Quit looking at the events with today's 2020 hindsight morality and political correctness, and look at it with the perspective of the period. THERE WAS A WAR BEING FOUGHT AT THAT TIME. If a new type of weapon was available and its potential was promising, it would immediately be used against the enemy.

At that time, I repeat, AT THAT TIME, the U.S. military viewed the atomic bomb as a new type of tactical weapon to be used in the same manner as conventional bombs were used. The difference being the atomic bomb was considerably more powerful.
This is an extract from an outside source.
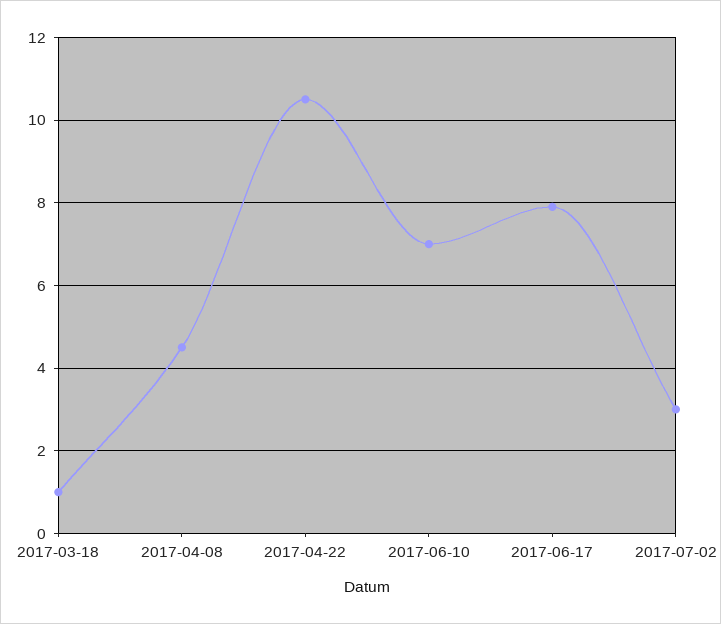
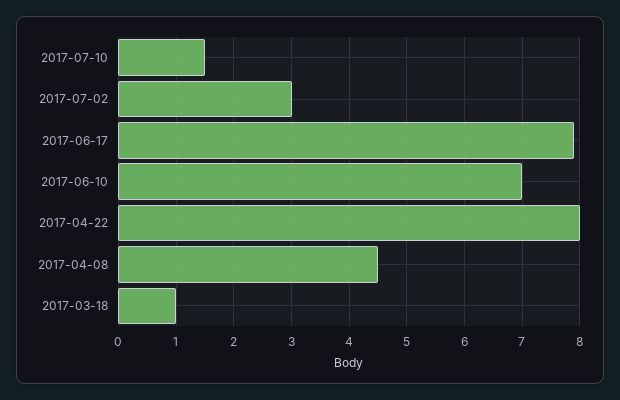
2017-04-22: 10.5 -> 8
2017-07-10: none -> 1.5

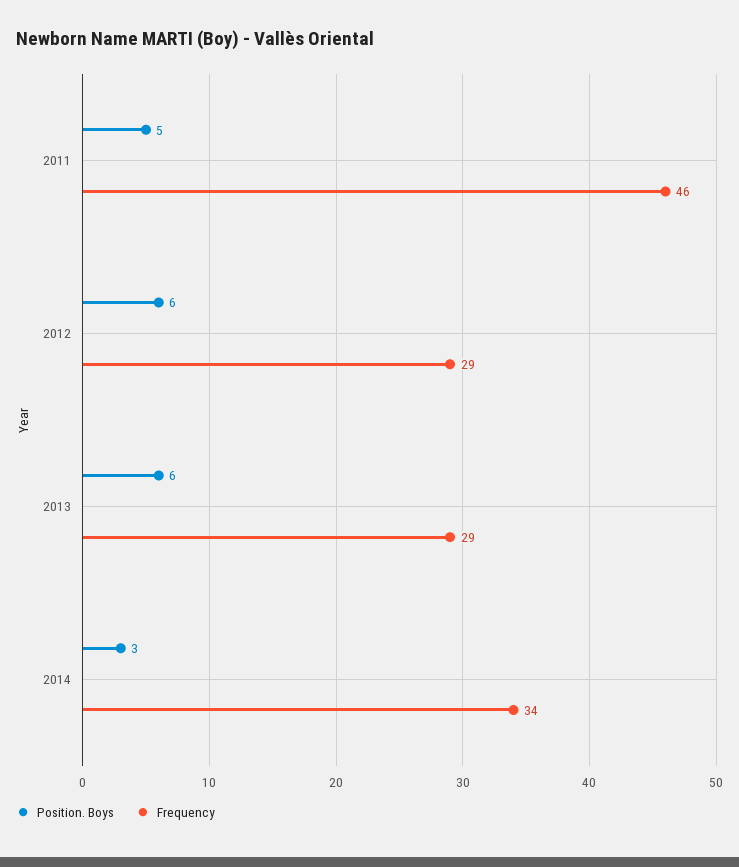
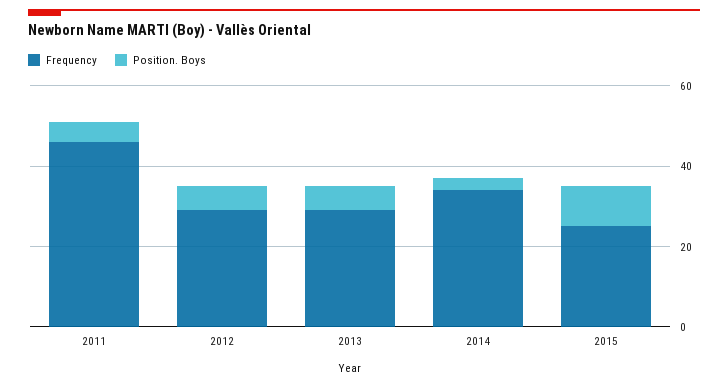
Frequency, 2015: none -> 25
Position. Boys, 2015: none -> 10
One B-29, carrying one atomic bomb with the explosive yield equivalence of 15,000 tons of TNT could do the work of 2,500 B-29s each carrying 12,000 lb bomb payload. That made it a very efficient weapon.

Another thing: military planners and tacticians AT THAT TIME, did not understand the atomic bomb's radiation effects, nor did they take it into account in their usage. They believed it could be deployed just like a regular conventional bomb.

Had the Japanese been able to develop the atomic bomb and able to produce them, they would have used them as a tactical weapon against the American invasion forces. Since they didn't have a bomber capable of carrying the bomb, they would load it on the Shinyo kamikaze motor boats and sent it out toward the incoming American fleet as they approached the Kyushu beaches.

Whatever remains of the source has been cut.